• Task objective
Check the entries below for lines with "color"; report only how many there are.

***** Records to use

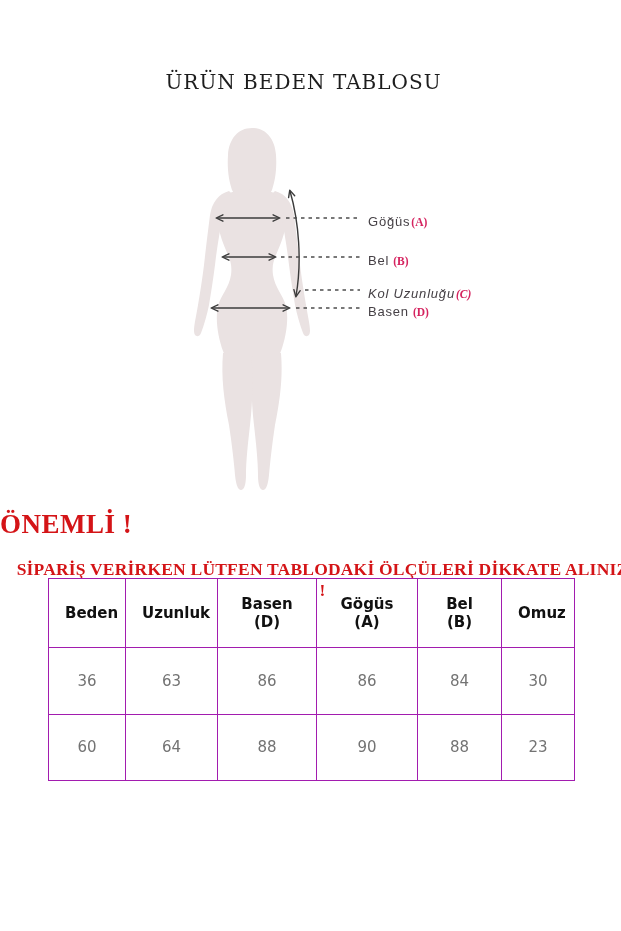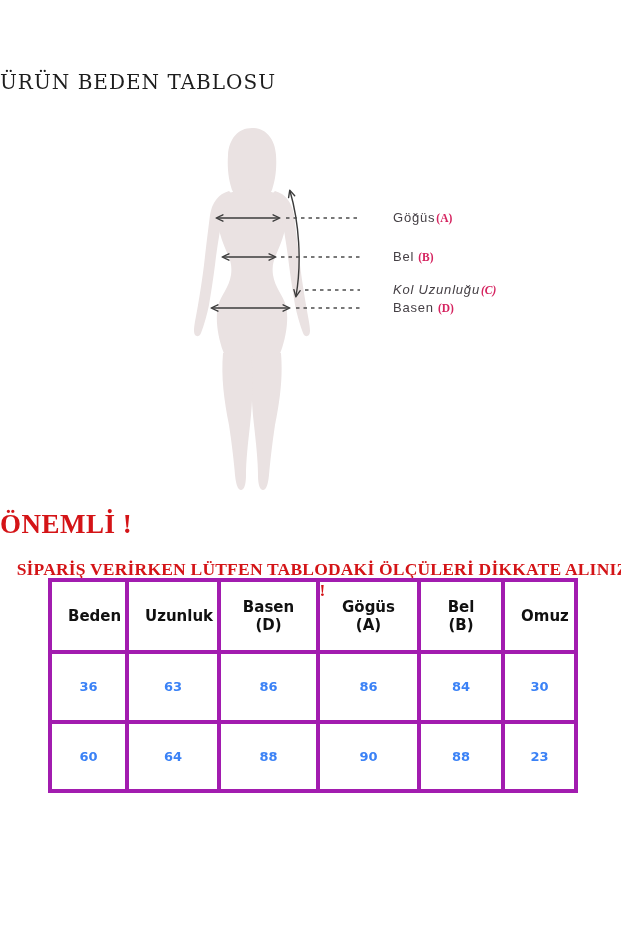--- a/index.html
+++ b/index.html
@@ -12,7 +12,7 @@
   }
   .page-title {
     position:absolute; top:70px; left:0; width:607px;
-    text-align:left;
+    text-align:center;
     font-family:"DejaVu Serif", serif;
     font-weight:500;
     font-size:20px;

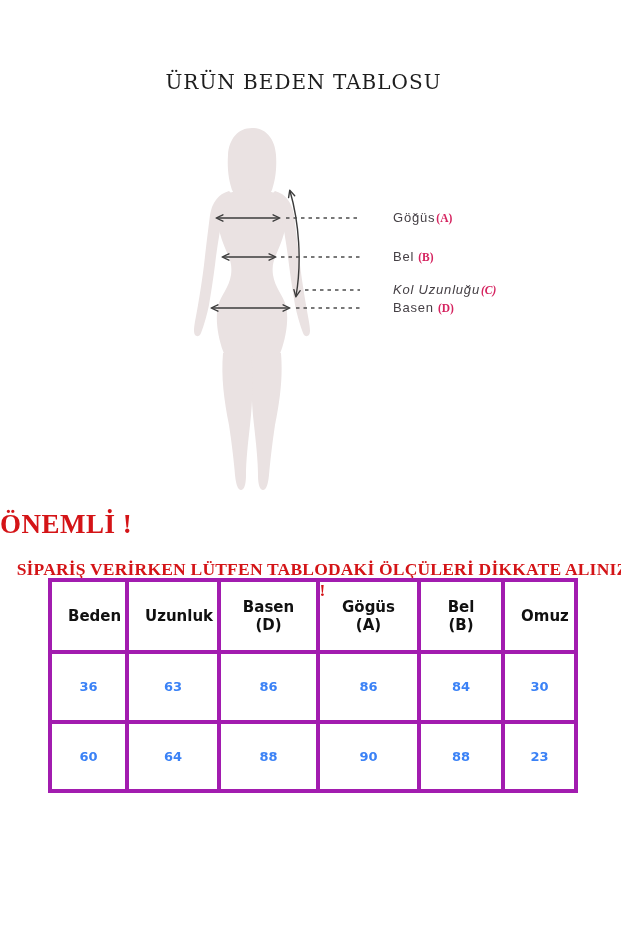--- a/index.html
+++ b/index.html
@@ -28,8 +28,7 @@
     color:#454045;
     letter-spacing:0.8px;
     white-space:nowrap;
-    line-height:14px;
-    margin-left:25px;
+    line-height:22px;
   }
   .mlabel .suffix {
     font-family:"Liberation Serif", serif;

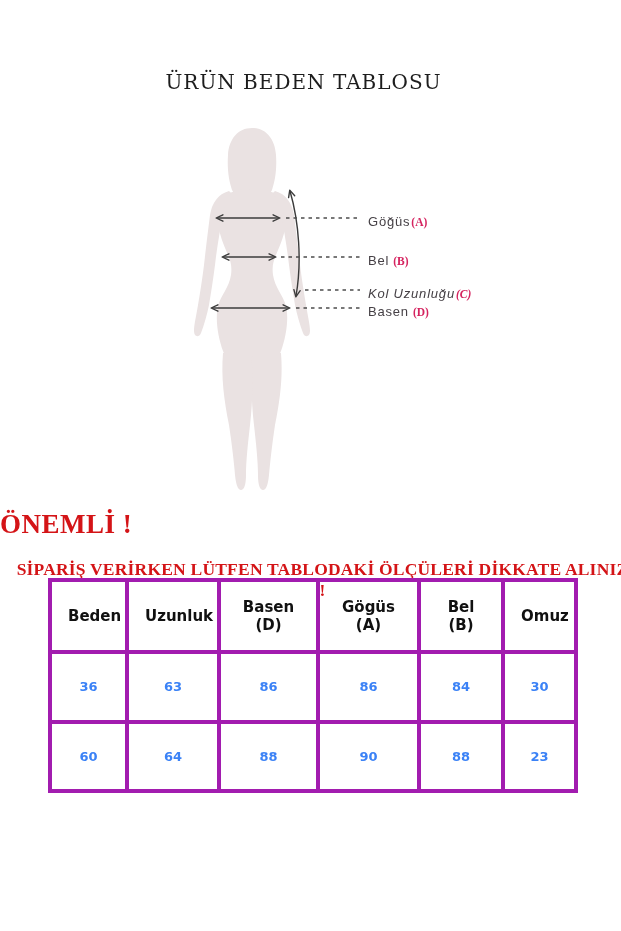--- a/index.html
+++ b/index.html
@@ -70,7 +70,7 @@
     font-family:"DejaVu Sans","Liberation Sans", sans-serif;
   }
   table.size-table th, table.size-table td {
-    border:4px solid #a21caf;
+    border:1px solid #a21caf;
     text-align:center;
     vertical-align:middle;
     padding:16px;

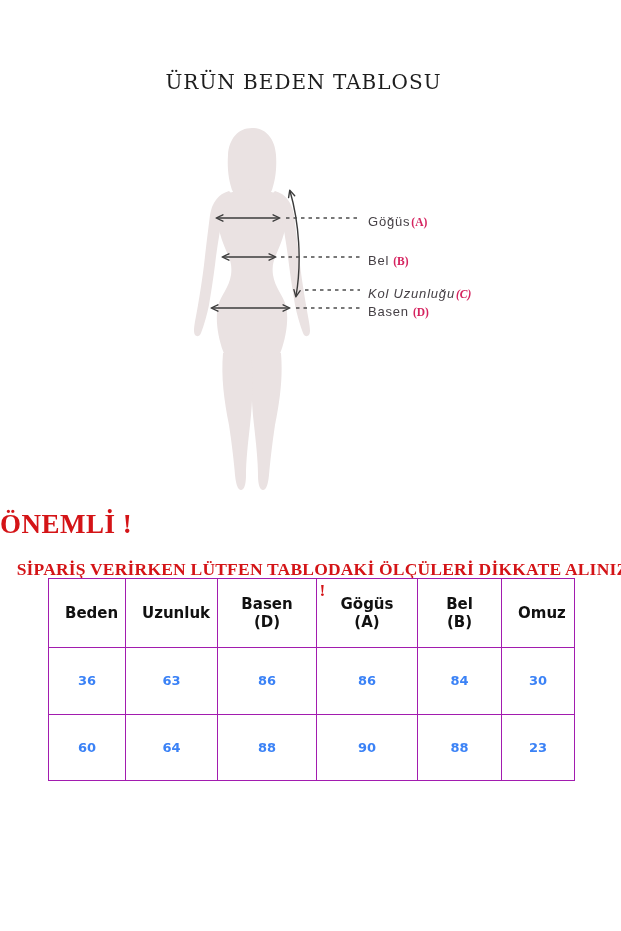--- a/index.html
+++ b/index.html
@@ -83,9 +83,9 @@
   }
   table.size-table td {
     height:33.5px;
-    font-size:13px;
-    font-weight:bold;
-    color:#3b82f6;
+    font-size:15px;
+    font-weight:normal;
+    color:#737373;
   }
 </style>
 </head>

**********

• Answer section
3